ナナさんとアクセルさんの闘いを参考に、演習済みなのだ。
「良し……次!」
ゴチンとはアクセルさんに頭を殴られた音である。
「……何するんですか!」
「たわけ! 駆け出し冒険者が、クリティカル狙いなど一〇年早いわ!」
「心配無用です! ちゃんと根拠が――」
「しかしもかかしも無い! マスターは引っ込んでおれ!」
”しかし”なんて一言も言っていないが、話が通じる気配では無い。
なので助けを求めてナナさんを見た。
「クリティカル狙いはハイリスク過ぎます。私どもに任せて下がっていて下さい」
「時間が惜しいんです。一撃で倒せるなら――」
「……」
「分りました。
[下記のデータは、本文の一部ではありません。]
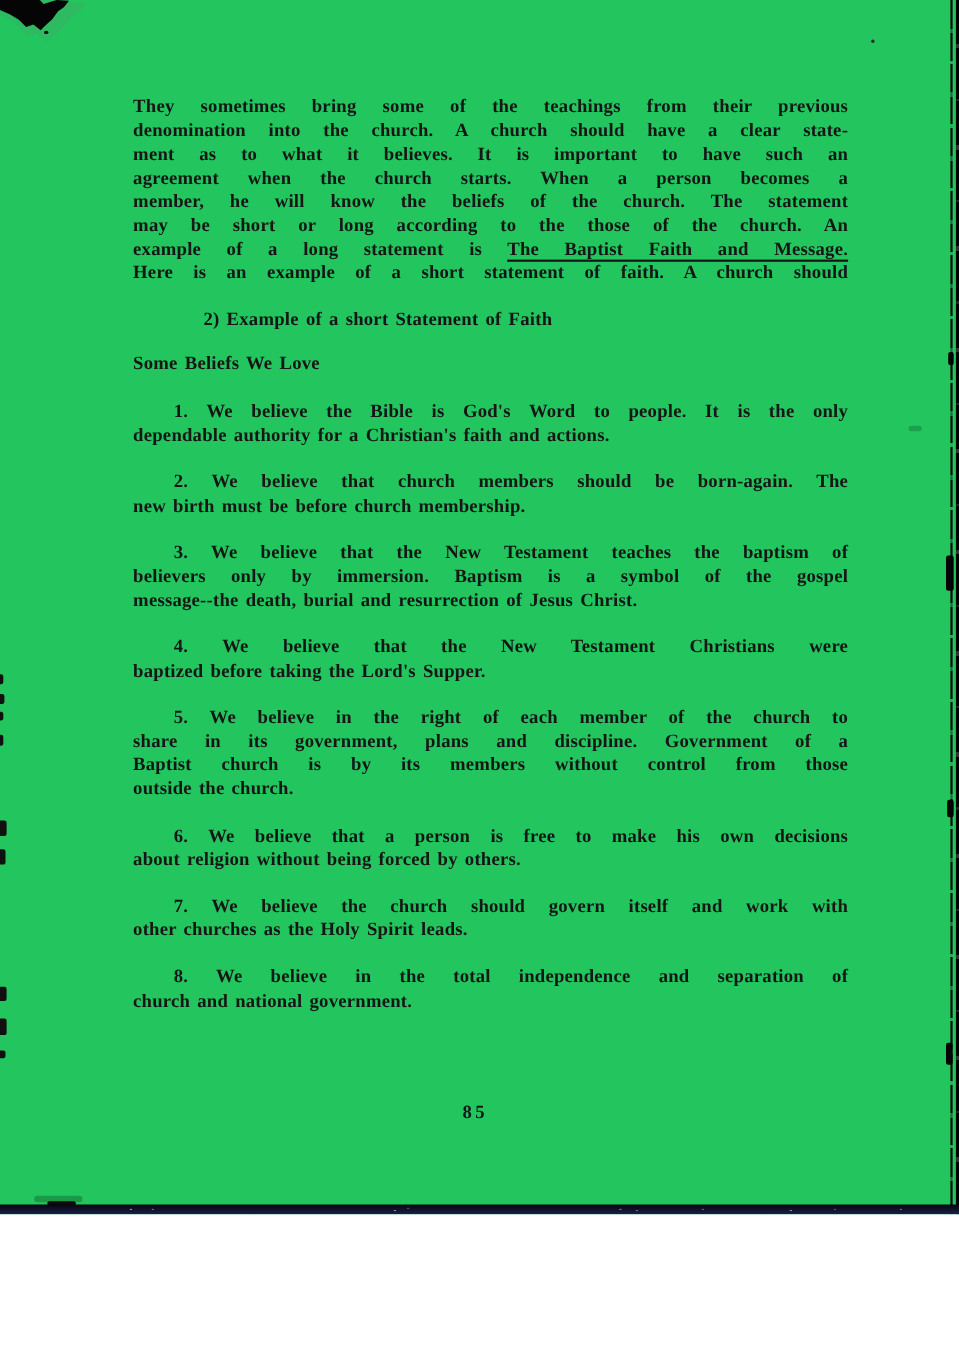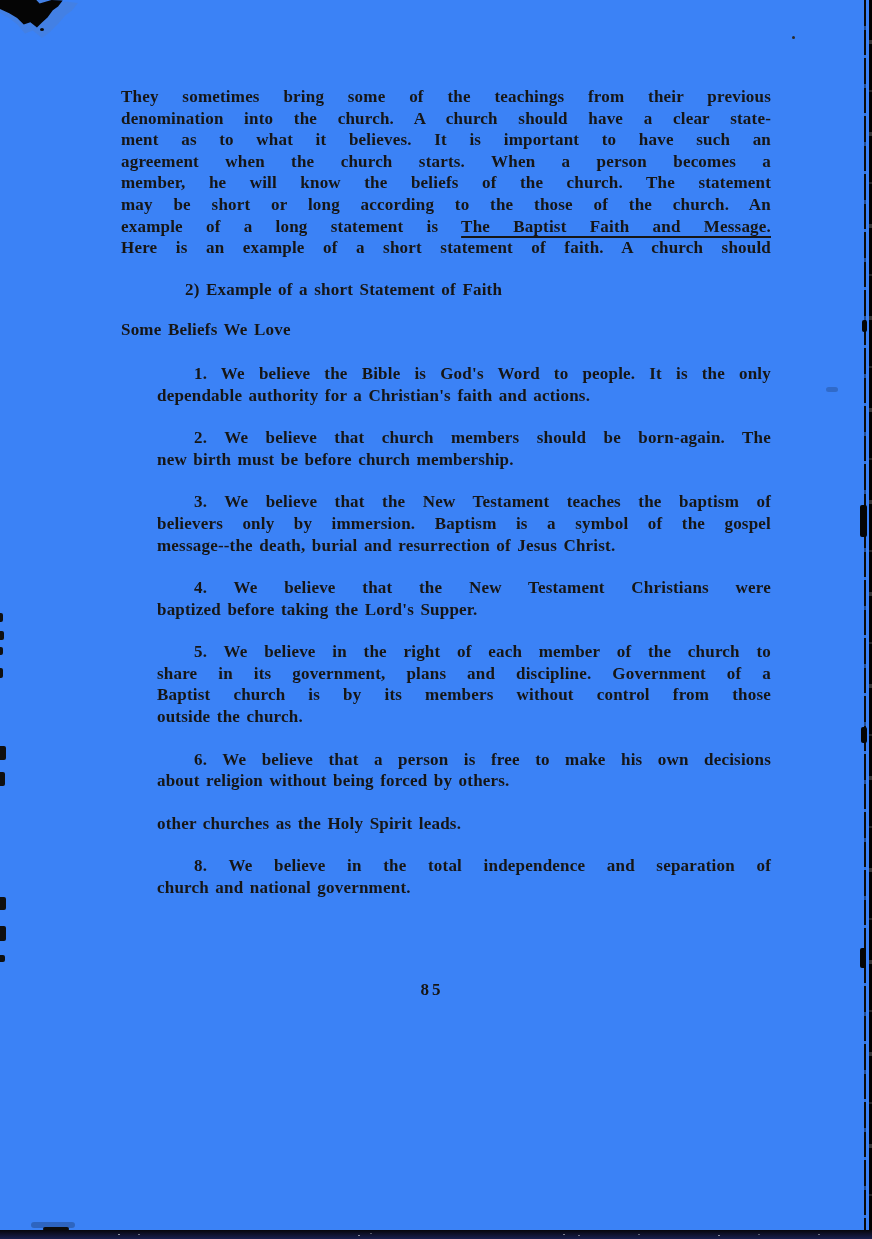--- a/index.html
+++ b/index.html
@@ -1,19 +1,19 @@
 <!DOCTYPE html>
 <html><head>
 <meta charset="utf-8">
 <style>
   html,body { margin:0; padding:0; background:#ffffff; }
   .page {
     position:relative;
-    width:872px; height:1239px;
-    background:#3b82f6;
+    width:872px; height:1104px;
+    background:#22c55e;
     overflow:hidden;
     font-family:"Liberation Serif","DejaVu Serif",serif;
     font-weight:700;
     color:#161616;
     letter-spacing:0.2px;
     word-spacing:2px;
   }
   .content {
     position:absolute; left:121px; top:86px; width:650px;
     font-size:17px; line-height:21.6px;
@@ -21,21 +21,21 @@
   .jline { text-align:justify; text-align-last:justify; white-space:normal; }
   .jline.last { text-align-last:left; }
   .jline.indent { padding-left:37px; }
   .underlined {
     text-decoration:underline;
     text-decoration-thickness:2px;
     text-underline-offset:4px;
   }
   .section-heading { margin-top:20px; padding-left:64px; }
   .subheading { margin-top:19px; }
-  .beliefs-list { margin-top:22px;margin-left:36px; }
+  .beliefs-list { margin-top:22px; }
   .belief { margin-bottom:21px; }
   .page-number { margin-top:80px; text-align:center; letter-spacing:3px; transform:translateX(-14px); }
 
   
   .corner-blob {
     position:absolute; left:0; top:0; width:66px; height:30px; background:#050505;
     clip-path:polygon(0 0,55% 0,60% 12%,78% 0,95% 2%,88% 22%,80% 34%,72% 58%,64% 74%,56% 92%,46% 74%,36% 82%,26% 60%,14% 44%,0 30%);
   }
   .corner-dot { position:absolute; left:40px; top:28px; width:4px; height:3px; background:#0a0a0a; border-radius:50%; }
   .corner-halo {
@@ -136,20 +136,21 @@
           <div class="jline indent">5. We believe in the right of each member of the church to</div>
           <div class="jline">share in its government, plans and discipline. Government of a</div>
           <div class="jline">Baptist church is by its members without control from those</div>
           <div class="jline last">outside the church.</div>
         </div>
         <div class="belief">
           <div class="jline indent">6. We believe that a person is free to make his own decisions</div>
           <div class="jline last">about religion without being forced by others.</div>
         </div>
         <div class="belief">
+          <div class="jline indent">7. We believe the church should govern itself and work with</div>
           <div class="jline last">other churches as the Holy Spirit leads.</div>
         </div>
         <div class="belief">
           <div class="jline indent">8. We believe in the total independence and separation of</div>
           <div class="jline last">church and national government.</div>
         </div>
       </div>
     <div class="page-number">85</div>
   </div>
 

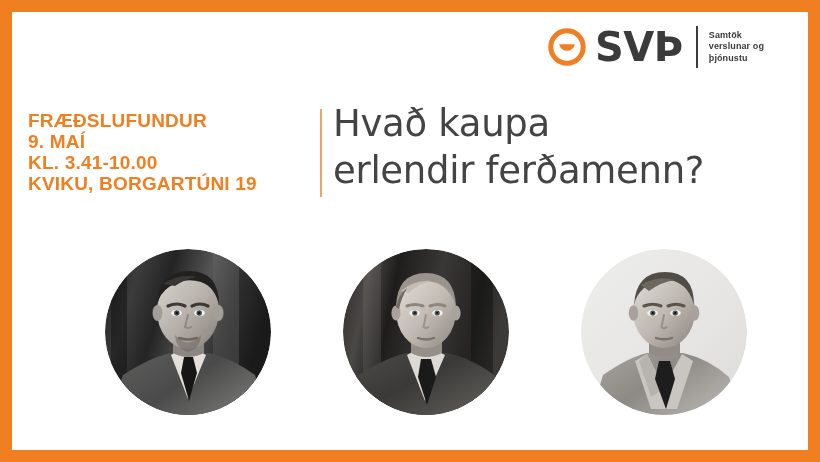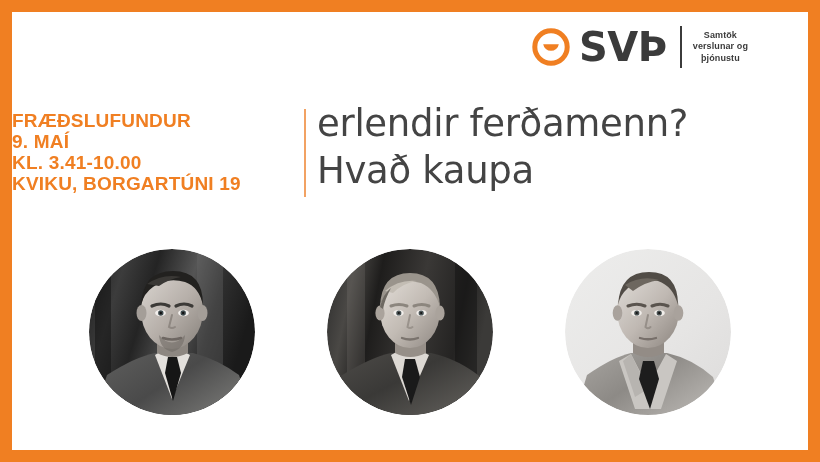--- a/index.html
+++ b/index.html
@@ -17,21 +17,21 @@
     position: relative;
     width: 820px;
     height: 462px;
     background: #ffffff;
     box-sizing: border-box;
     border: 12px solid #F07F22;
     overflow: hidden;
   }
   .canvas {
     position: absolute;
-    left: 0; top: 0;
+    left: 16px; top: 0;
     width: 748px;
     height: 438px;
     background: #ffffff;
     border-radius: 12px;
   }
 
   
   .logo-block {
     position: absolute;
     right: 12px;
@@ -62,21 +62,20 @@
     flex: none;
   }
   .logo-tagline {
     font-family: "Liberation Sans", sans-serif;
     font-weight: bold;
     font-size: 9px;
     line-height: 11.5px;
     color: #3B3B3B;
     letter-spacing: 0.1px;
     white-space: pre-line;
-    text-align: center;
   }
 
   
   .text-band {
     position: absolute;
     left: 0;
     top: 86px;
     width: 796px;
     height: 110px;
   }
@@ -169,22 +168,22 @@
       <div class="meta-block">
         <div class="meta-line l1">FRÆÐSLUFUNDUR</div>
         <div class="meta-line l2">9. MAÍ</div>
         <div class="meta-line l3">KL. 3.41-10.00</div>
         <div class="meta-line l4">KVIKU, BORGARTÚNI 19</div>
       </div>
 
       <div class="vrule"></div>
 
       <div class="headline">
+        <div class="headline-line">Hvað kaupa</div>
         <div class="headline-line">erlendir ferðamenn?</div>
-        <div class="headline-line">Hvað kaupa</div>
       </div>
     </div>
 
     <div class="portraits">
 
       <div class="portrait p1">
         <svg width="166" height="166" viewBox="0 0 166 166">
           <defs>
             <clipPath id="c1">
                 <circle cx="83" cy="83" r="83"></circle>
大人しくしています」
泣かれると何も言えなくなる。
◆◆
目の前で、アクセルさんとナナさんが、モンスターをバッサバッサと倒している。
二人にはダメージにもならない雑魚モンスターだが、その数が多すぎて遅々として進まない。
「……あの魔王、なにか企んでるな」
そう思った矢先だった。
森に住む鳥たちが、バサバサと逃げる様に羽ばたいたのである。
替わりに現れたのは、ガーゴイルの怒濤の様な群れだ。
その数は空を埋め尽くさんとする程だった。
「いかん!」
「マスター!」
二人との距離は絶妙だ。
単純故に対処しづらい作戦だった。
流石魔王と言わざるを得ない。
「破魔の白刃〈アウラ〉!」
スピードタイプであるナナさんの範囲攻撃を免れた十数体が、俺に迫り来る。
この数では防御も殲滅も不可能だ。
ならば。
先頭の攻撃をタマラのブレードで敢えて受け、その威力を利用して大きく後方に飛んだ。
「ぐっ!」
間合いを稼げたが、樹木に叩き付けられた。
痛みは、無視だ。
取り出したのは、マジックアイテム”ウィンドスクロール”だ。
一定範囲のモンスターをカマイタチで斬り刻むのである。
「「「GRYYYYYYY!!!!!」」」
一難去ってまた一難。
大盛りお待ち! と言わんばかりに、ガーゴイルの大群が更に迫り来る。
「ひつほい〈しつこい〉!」
咥えていたポーションを放り捨て、新たなスクロールを用意する。
「この間合い……勝負だ!」
ヒュルヒュル・ジャラジャラ、鎖に繋がれた回転体が、目前のガーゴイル達をなぎ倒していく。
黒くて長い髪が、フワリと舞っていた。